— Work instructions —
Down to the last line, repeat the entries exactly and drop any image.

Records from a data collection
== Segment start ==

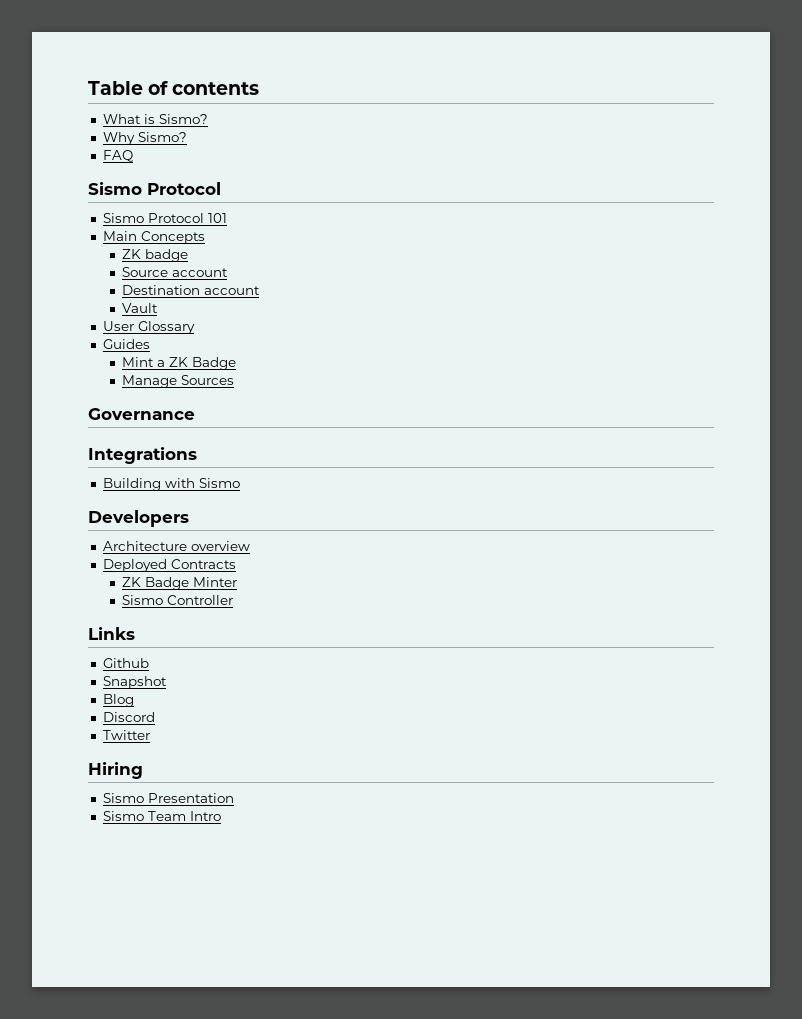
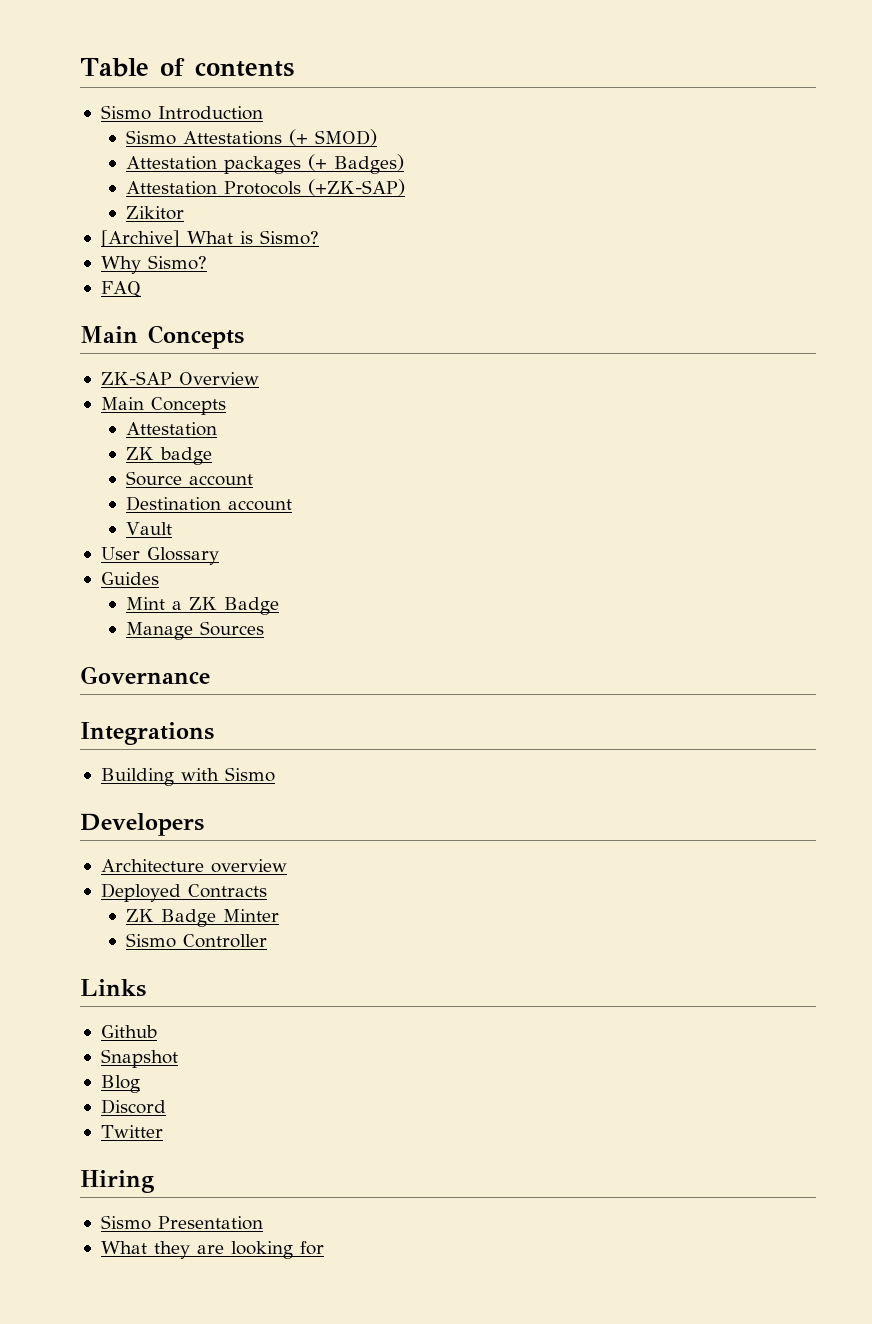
- What is Sismo?
+ Sismo Introduction
+ Sismo Attestations (+ SMOD)
+ Attestation packages (+ Badges)
+ Attestation Protocols (+ZK-SAP)
+ Zikitor
+ [Archive] What is Sismo?
  FAQ
- Sismo Protocol
- Sismo Protocol 101
  Main Concepts
+ ZK-SAP Overview
+ Main Concepts
+ Attestation
- Sismo Team Intro
+ What they are looking for

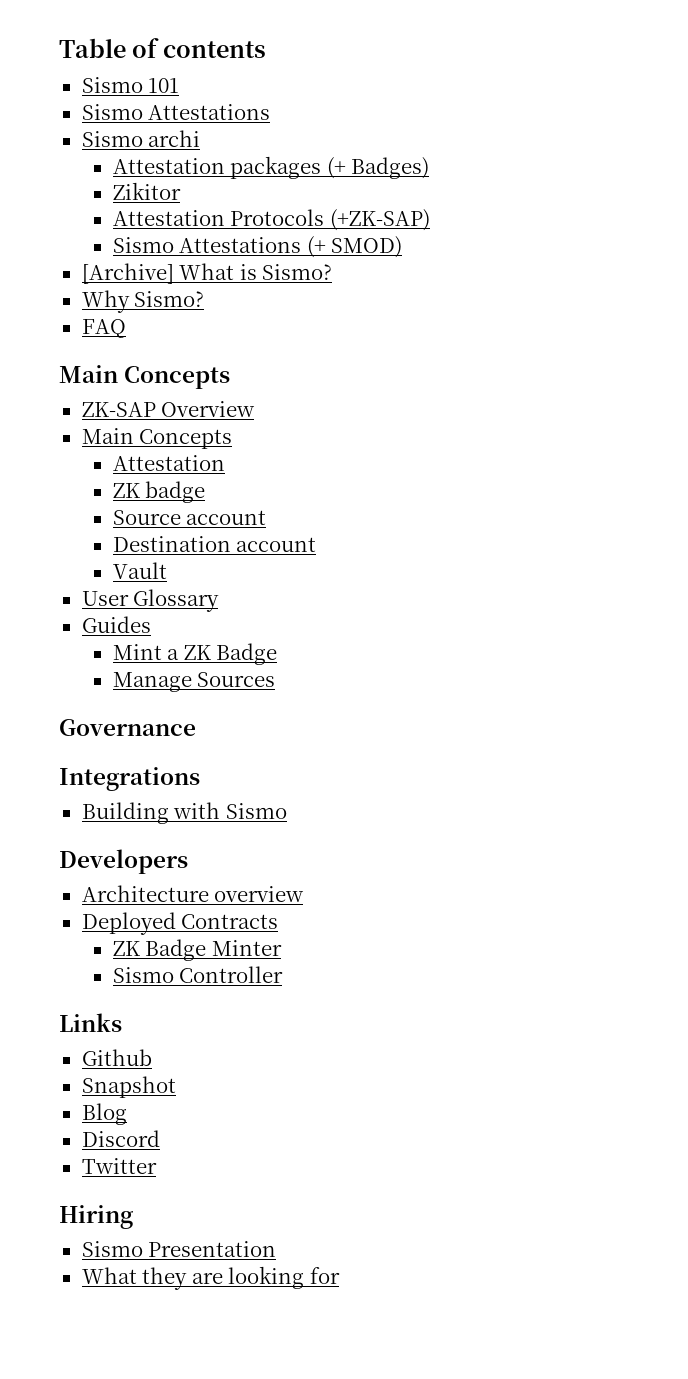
- Sismo Introduction
- Sismo Attestations (+ SMOD)
+ Sismo 101
+ Sismo Attestations
+ Sismo archi
+ Zikitor
- Zikitor
+ Sismo Attestations (+ SMOD)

== Segment end ==

— Response to this task —
- What is Sismo?
+ Sismo Introduction
+ Sismo Attestations (+ SMOD)
+ Attestation packages (+ Badges)
+ Attestation Protocols (+ZK-SAP)
+ Zikitor
+ [Archive] What is Sismo?
  FAQ
- Sismo Protocol
- Sismo Protocol 101
  Main Concepts
+ ZK-SAP Overview
+ Main Concepts
+ Attestation
- Sismo Team Intro
+ What they are looking for

- Sismo Introduction
- Sismo Attestations (+ SMOD)
+ Sismo 101
+ Sismo Attestations
+ Sismo archi
+ Zikitor
- Zikitor
+ Sismo Attestations (+ SMOD)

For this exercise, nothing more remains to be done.